Joint emotion label space modeling for affect lexica

https://doi.org/10.1016/j.csl.2021.101257Get rights and content

Abstract

Emotion lexica are commonly used resources to combat data poverty in automatic emotion detection. However, vocabulary coverage issues, differences in construction method and discrepancies in emotion framework and representation result in a heterogeneous landscape of emotion detection resources, calling for a unified approach to utilizing them. To combat this, we present an extended emotion lexicon of 30,273 unique entries, which is a result of merging eight existing emotion lexica by means of a multi-view variational autoencoder (VAE). We showed that a VAE is a valid approach for combining lexica with different label spaces into a joint emotion label space with a chosen number of dimensions, and that these dimensions are still interpretable. We tested the utility of the unified VAE lexicon by employing the lexicon values as features in an emotion detection model. We found that the VAE lexicon outperformed individual lexica, but contrary to our expectations, it did not outperform a naive concatenation of lexica, although it did contribute to the naive concatenation when added as an extra lexicon. Furthermore, using lexicon information as additional features on top of state-of-the-art language models usually resulted in a better performance than when no lexicon information was used.

Introduction

Affect lexica are valuable resources in the fields of experimental psychology and natural language processing (NLP). An affect lexicon is a list of words or a database that contains lexical entries with their associated affective value. This value can be conveyed as a polarity association (negative–neutral–positive), in which case we call it a sentiment lexicon, or, following emotion frameworks provided in the field of psychology, it can be denoted as a value associated with an emotion category or emotional dimension. In this case, we use the term emotion lexicon.

In the field of psychology, affect lexica are mostly known as affective norms. These norms can be used as stimuli in emotion research or for designing experiments on word memory and processing (Warriner et al., 2013). Also in NLP, emotion lexica are in high demand, because they can be used to combat data poverty in automatic emotion detection. The lexica can be employed as a straight-forward way to automatically label texts with emotional information, or they can be used as features in supervised machine learning approaches (Ma et al., 2018). Even in state-of-the-art systems for emotion detection (e.g., the winning teams of the SemEval-2018 shared task on multi-label emotion classification), word embeddings in Bi-LSTM architectures are complemented with features from affect lexica (Baziotis et al., 2018, Meisheri and Dey, 2018).

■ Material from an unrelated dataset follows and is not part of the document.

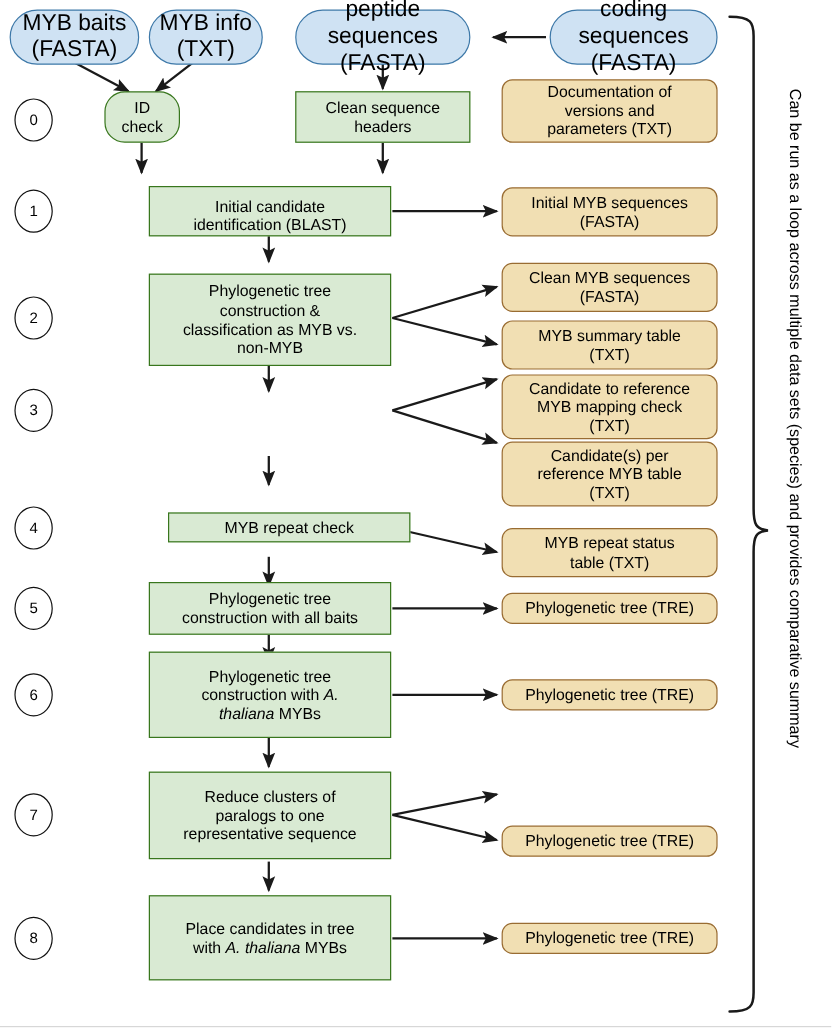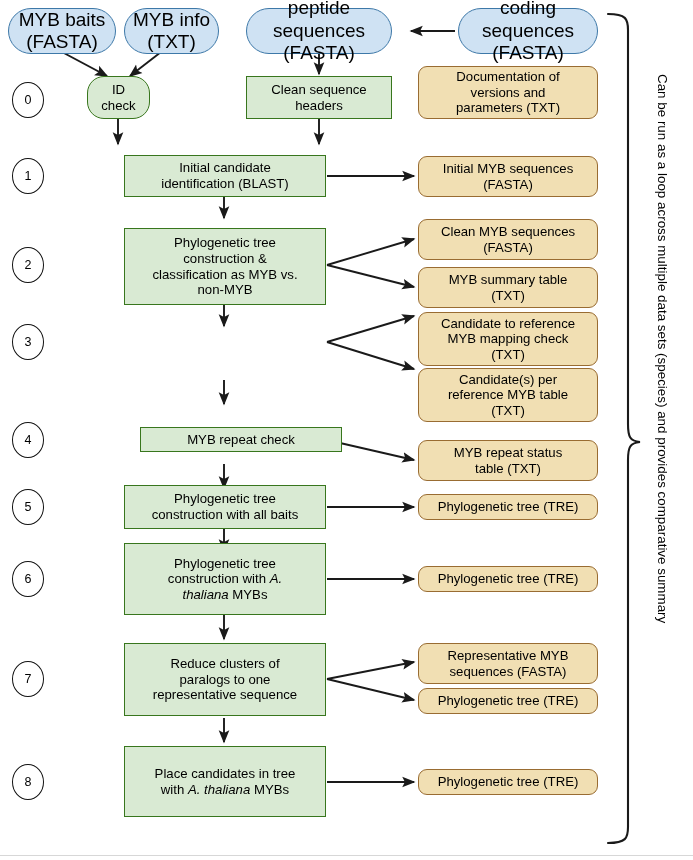"Initial candidate" div.node { align-items: none -> flex-end }
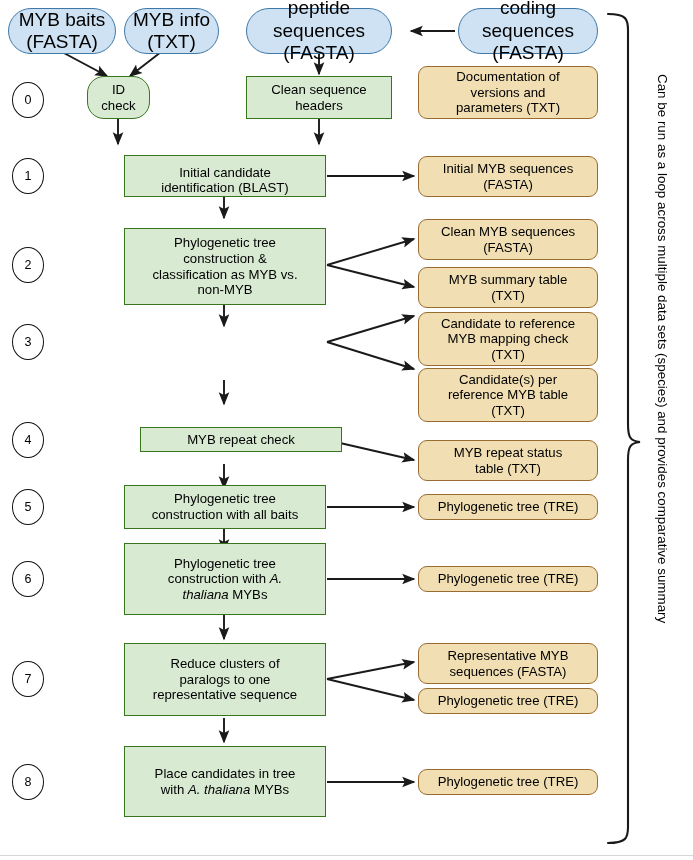"Representative MYB" div.node { html: <div> <span> <span>Representative MYB</span><br> <span>sequences (FASTA)</span> </span> </div> -> none }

However, methodological issues emerge when employing lexica for emotion detection. Firstly, lexica often cover only a small portion of a dataset’s vocabulary. Furthermore, the way they are constructed can vary widely: from lab conditions in the field of psychology (Bradley and Lang, 1999), over crowdsourced annotations (Mohammad and Turney, 2013) to distant supervision (Mohammad and Kiritchenko, 2015). All these construction methods cause a certain amount of noise, either because of divergence in emotion assessment within or between annotators, or because of imperfections in automatic lexicon creation. Finally, there is currently no consensus on a standard emotion framework: categorical frameworks and dimensional frameworks coexist, in which theorists provide many different sets of categorical labels (Ekman, 1992, Plutchik, 1980) or dimensional axes (Mehrabian and Russell, 1974, Fontaine et al., 2007). This versatility is also reflected in the existing emotion lexica, which show a myriad of different categorical labels or numerical scales. The inconsistency in labels impedes the exchange of data and knowledge resources and calls for a unified emotion lexicon with a high word coverage that consolidates the annotations of the different emotion frameworks.

Although the problem of vocabulary coverage could be tackled by naively concatenating existing emotion lexica and thus having more entries, this approach does not address the problem of disparate label spaces, nor does it deal with the noise introduced during the construction of the lexica. Naively concatenating different lexica results in conflicting information, which makes the lexicon unsuitable for either research in psychology or keyword-based emotion detection, and could hamper learning in supervised machine learning. By contrast, research showed that merging sentiment lexica by using a multi-view variational autoencoder (VAE) outperforms a naive concatenation technique when the lexicon values are used as features in a supervised learning approach for sentiment analysis (Hoyle et al., 2019). The intuition of using a VAE to combine lexica, is that the VAE maps the lexica in a shared latent space, making the information in the different lexica less heterogeneous. Moreover, variational autoencoders are commonly used for their noise filtering ability (Aggarwal et al., 2018) and can thus remove the noise introduced in the lexicon construction process.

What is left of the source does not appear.